L’accampamento viene saccheggiato e dato alle fiamme. Chi riesce se la dà a gambe levate, disperdendosi per le strade di Odessa. Altri ritengono più sicuro barricarsi all’interno della casa dei sindacati, dove comunque ci sono persone che lavorano. Pessima idea.
In un paio di ore alcune stanze della casa dei sindacati vanno a fuoco, per il lancio di molotov dalla piazza, sotto lo sguardo non troppo severo dell’intervenuta polizia ucraina. All’interno, c’è chi deve scegliere se morire soffocato o buttarsi dalla finestra per poi essere linciato. Ma il peggio arriva quando, più tardi, i militanti di Pravyj Sektor entrano nell’edificio. Si parlerà di pratiche medievali. La ricostruzione dei vigili del fuoco testimonia di cadaveri mutilati, altri con soltanto la parte superiore del corpo carbonizzata, altri con la testa fracassata o crivellata di pallottole. Tra le varie nefandezze, lo stupro di una donna incinta, poi strangolata con un cavo elettrico.
Alla fine si parlerà di 48 morti. Molti, ritenendo la cifra inattendibile, ne paventeranno più del doppio.
Irina Fayron, deputata nazionalista della Rada, scrive su Facebook: «Brava Odessa, perla dello spirito ucraino. Lasciate che i diavoli brucino all’inferno». Mentre la ex premier Julija Tymoshenko definisce la strage «un atto di pulizia di cui andare orgogliosi».
Il mainstream occidentale si contiene, appiattendosi però sulla versione ucraina. Insomma, l’incendio è scoppiato a causa di una maldestra gestione delle molotov confezionate dagli stessi manifestanti filorussi all’interno della casa dei sindacati.
Altrettanto grottesco è l’iter processuale. Seguendo la pista che incolpa i filorussi, la polizia ne incarcera 15, collegandoli a gruppi paramilitari provenienti addirittura dalla Transnistria, e li porta in tribunale. Forse perché memori del giuramento prestato, quei giudici non se la sentono di trattenere in carcere persone senza uno straccio di prova, e ne ordinano l’immediato rilascio.
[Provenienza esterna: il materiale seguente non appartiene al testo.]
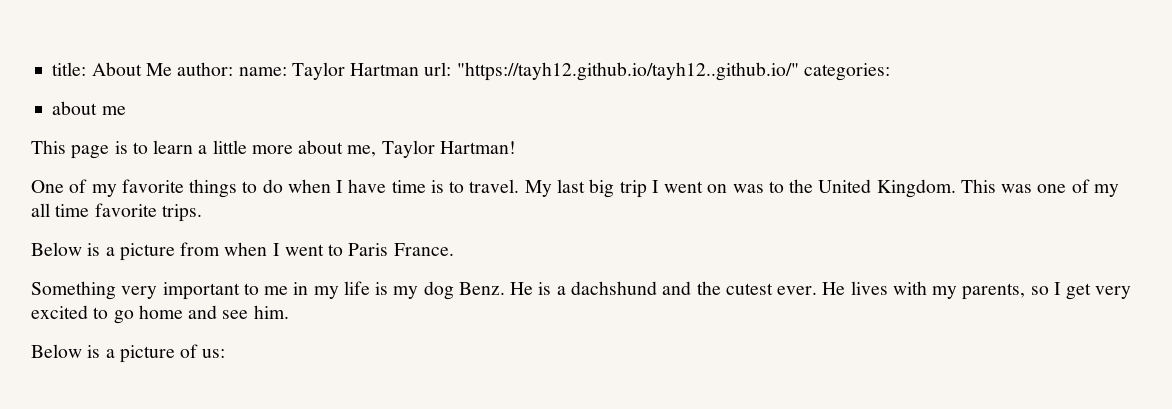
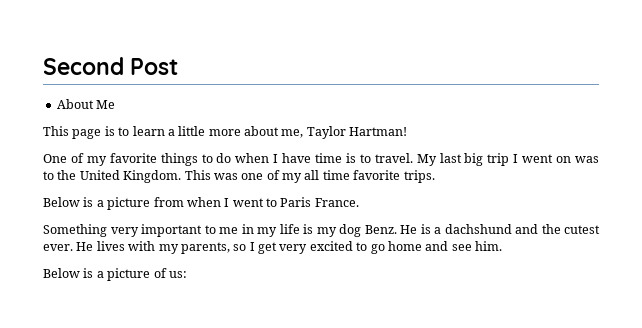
[52,62,87,76] title: -> [43,57,179,75] Second Post //
[177,62,890,81] [52,101,126,115] author: name: Taylor Hartman url: "https://tayh12.github.io/tayh12..github.io/" categories: // about me -> (116, 104) none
Nel giro di un’ora trecento militanti di Pravyj Sektor si presentano davanti al carcere dove sono custoditi i filorussi appena rilasciati dal tribunale. Perquisiscono ogni mezzo in uscita, mentre alcuni soggetti che non vanno tanto per il sottile irrompono nell’ufficio del presidente della corte d’appello, costringendolo a ricorrere contro la decisione del tribunale, che alla fine verrà annullata.
Wikipedia o no, è questa la strage di Odessa.